### Exercise requirements
Transcribe the data that follows without changing a word, and omit the pictures.

### Image comparison data
★ ★ ★ ★
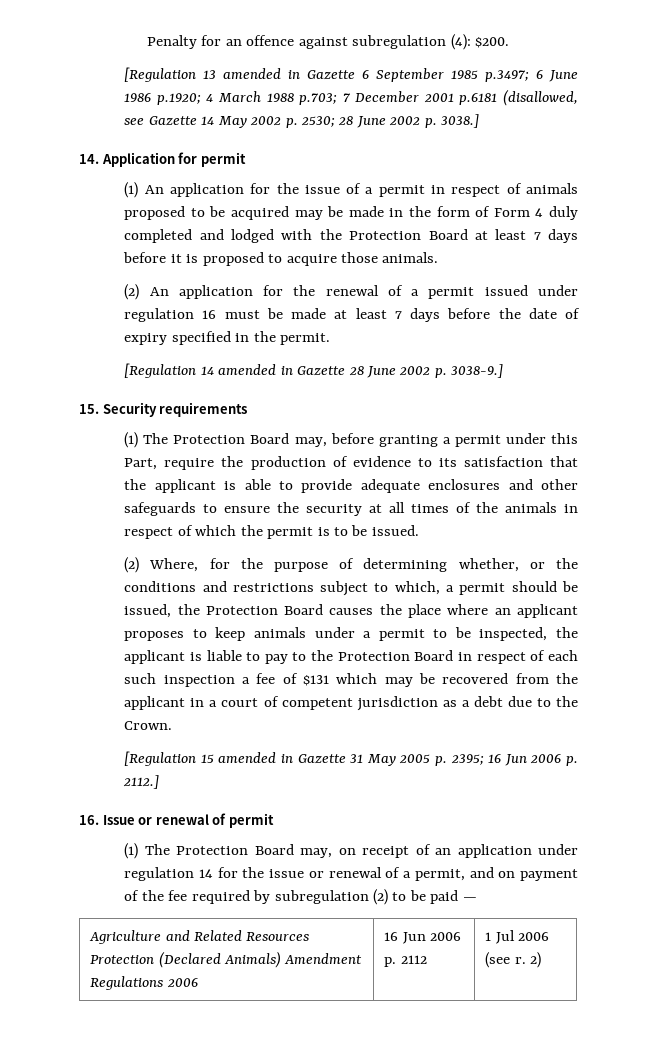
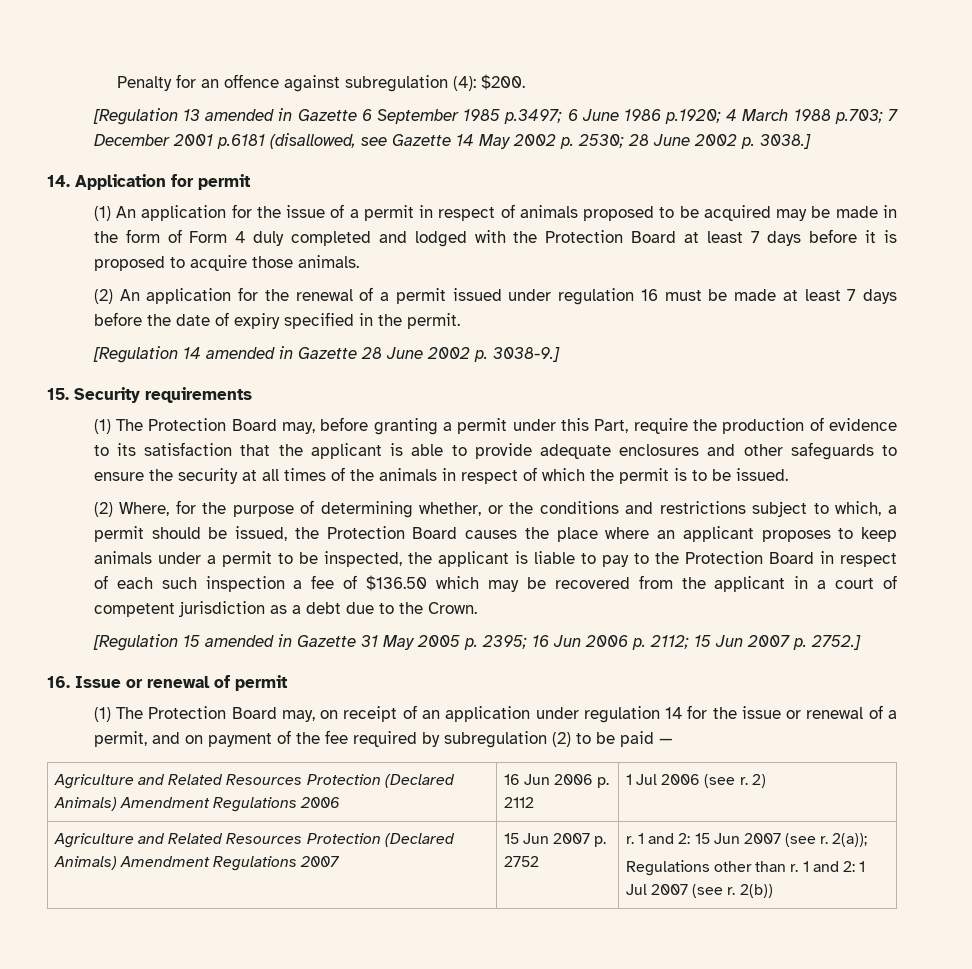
- (2) Where, for the purpose of determining whether, or the conditions and restrictions subject to which, a permit should be issued, the Protection Board causes the place where an applicant proposes to keep animals under a permit to be inspected, the applicant is liable to pay to the Protection Board in respect of each such inspection a fee of $131 which may be recovered from the applicant in a court of competent jurisdiction as a debt due to the Crown.
+ (2) Where, for the purpose of determining whether, or the conditions and restrictions subject to which, a permit should be issued, the Protection Board causes the place where an applicant proposes to keep animals under a permit to be inspected, the applicant is liable to pay to the Protection Board in respect of each such inspection a fee of $136.50 which may be recovered from the applicant in a court of competent jurisdiction as a debt due to the Crown.
- [Regulation 15 amended in Gazette 31 May 2005 p. 2395; 16 Jun 2006 p. 2112.]
+ [Regulation 15 amended in Gazette 31 May 2005 p. 2395; 16 Jun 2006 p. 2112; 15 Jun 2007 p. 2752.]
+ Agriculture and Related Resources Protection (Declared Animals) Amendment Regulations 2007 | 15 Jun 2007 p. 2752 | r. 1 and 2: 15 Jun 2007 (see r. 2(a));
+ Regulations other than r. 1 and 2: 1 Jul 2007 (see r. 2(b))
★ ★ ★ ★
### Answer to this problem
- (2) Where, for the purpose of determining whether, or the conditions and restrictions subject to which, a permit should be issued, the Protection Board causes the place where an applicant proposes to keep animals under a permit to be inspected, the applicant is liable to pay to the Protection Board in respect of each such inspection a fee of $131 which may be recovered from the applicant in a court of competent jurisdiction as a debt due to the Crown.
+ (2) Where, for the purpose of determining whether, or the conditions and restrictions subject to which, a permit should be issued, the Protection Board causes the place where an applicant proposes to keep animals under a permit to be inspected, the applicant is liable to pay to the Protection Board in respect of each such inspection a fee of $136.50 which may be recovered from the applicant in a court of competent jurisdiction as a debt due to the Crown.
- [Regulation 15 amended in Gazette 31 May 2005 p. 2395; 16 Jun 2006 p. 2112.]
+ [Regulation 15 amended in Gazette 31 May 2005 p. 2395; 16 Jun 2006 p. 2112; 15 Jun 2007 p. 2752.]
+ Agriculture and Related Resources Protection (Declared Animals) Amendment Regulations 2007 | 15 Jun 2007 p. 2752 | r. 1 and 2: 15 Jun 2007 (see r. 2(a));
+ Regulations other than r. 1 and 2: 1 Jul 2007 (see r. 2(b))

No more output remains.